“Confirmation bias,” as explained by Britannica.com, is “the tendency to process information by looking for, or interpreting, information that is consistent with one’s existing beliefs.” For a case study in confirmation bias, one need only look at the statement issued by a UN spokesperson for the Office of the High Commissioner for Human Rights (“OHCHR”) on the death of Shireen Abu Akleh.
As CAMERA has pointed out in response to several media reports, much of the details surrounding Abu Akleh’s death are unclear. Even those details subject to ostensibly forensic analyses are built on assumptions and speculations.
Yet, somehow, without detailing any new findings itself, the UN only managed to gather information “consistent with the finding that the shots that killed Abu Akleh and injured her colleague Ali Sammoudi came from Israeli Security Forces.”
Consider the claim, stated in definitive terms, that the bullets “were fired towards [Abu Akleh] from the direction of the Israeli Security Forces.” While several news outlets claim their findings suggest it came from Israeli forces, none have offered any definitive evidence of the direction of fire, only an approximate range from which the fire came.
For the UN to claim that all the evidence it gathered in this regard is “consistent,” it would have to have ignored several statements by Palestinian witnesses made immediately after the incident. While the CNN and NY Times pieces suggest the fire came from the direction of IDF vehicles over 200 meters down the road, Shatha Hanaysha – who was there with Abu Akleh – stated at the time, “We heard the sound of shooting from the occupation soldiers standing on the roofs of the buildings opposite us…” (translated from Arabic by Google Translate).
Another interview with Hanaysha, posted by AJ+, suggests the same:
Interviewer: “Did you see the sniper who was shooting at you?”
Hanaysha: “We saw the crowd pointing at the building where the snipers were.
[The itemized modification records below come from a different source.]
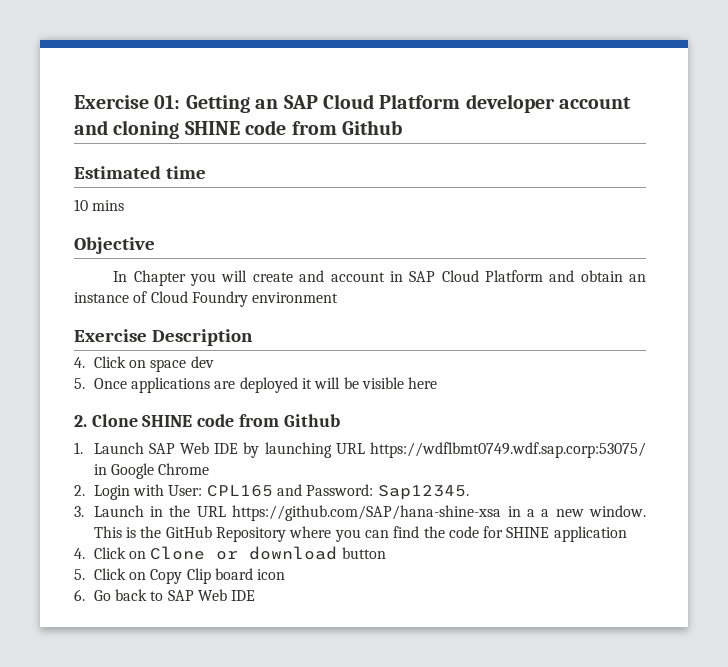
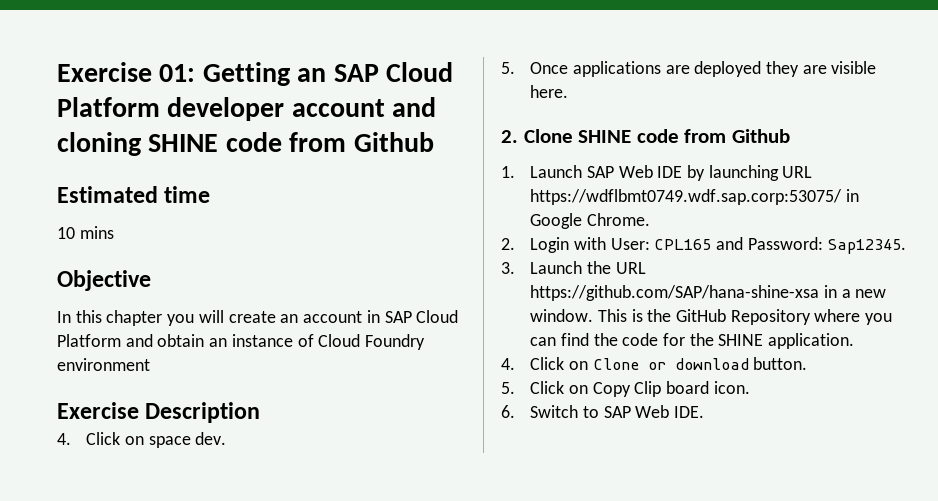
- In Chapter you will create and account in SAP Cloud Platform and obtain an instance of Cloud Foundry environment
+ In this chapter you will create an account in SAP Cloud Platform and obtain an instance of Cloud Foundry environment
- 4. Click on space dev
+ 4. Click on space dev.
- 5. Once applications are deployed it will be visible here
+ 5. Once applications are deployed they are visible here.
- 1. Launch SAP Web IDE by launching URL https://wdflbmt0749.wdf.sap.corp:53075/ in Google Chrome
+ 1. Launch SAP Web IDE by launching URL https://wdflbmt0749.wdf.sap.corp:53075/ in Google Chrome.
- 3. Launch in the URL https://github.com/SAP/hana-shine-xsa in a a new window.
+ 3. Launch the URL https://github.com/SAP/hana-shine-xsa in a new window.
- This is the GitHub Repository where you can find the code for SHINE application
+ This is the GitHub Repository where you can find the code for the SHINE application.
- 4. Click on Clone or download button
+ 4. Click on Clone or download button.
- 5. Click on Copy Clip board icon
+ 5. Click on Copy Clip board icon.
- 6. Go back to SAP Web IDE
+ 6. Switch to SAP Web IDE.

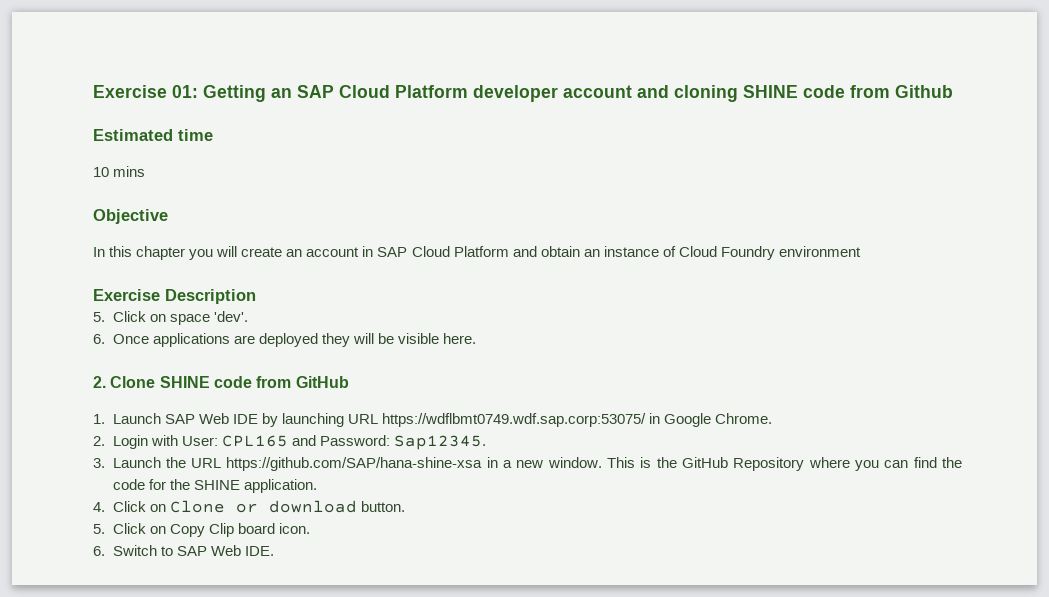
- 4. Click on space dev.
- 5. Once applications are deployed they are visible here.
+ 5. Click on space 'dev'.
+ 6. Once applications are deployed they will be visible here.
- 2. Clone SHINE code from Github
+ 2. Clone SHINE code from GitHub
What happened is that we were standing across from a building with snipers. The soldiers were standing right across from us.”
Yet, the only Israeli forces position known at that time was over 200 meters down the road. Those articles pointing the finger at Israel, such as the NY Times piece, suggest the gunfire came “from the approximate position of an Israeli military vehicle.” None have pointed to any Israeli position in any buildings. Hanaysha’s statements certainly do not preclude the possibility that the fatal shot came from that IDF convoy on the road. Even honest eyewitness testimony can be unreliable for a multitude of reasons. Nonetheless, Hanaysha’s statements provide inconsistent evidence that the OHCHR statement fails to acknowledge.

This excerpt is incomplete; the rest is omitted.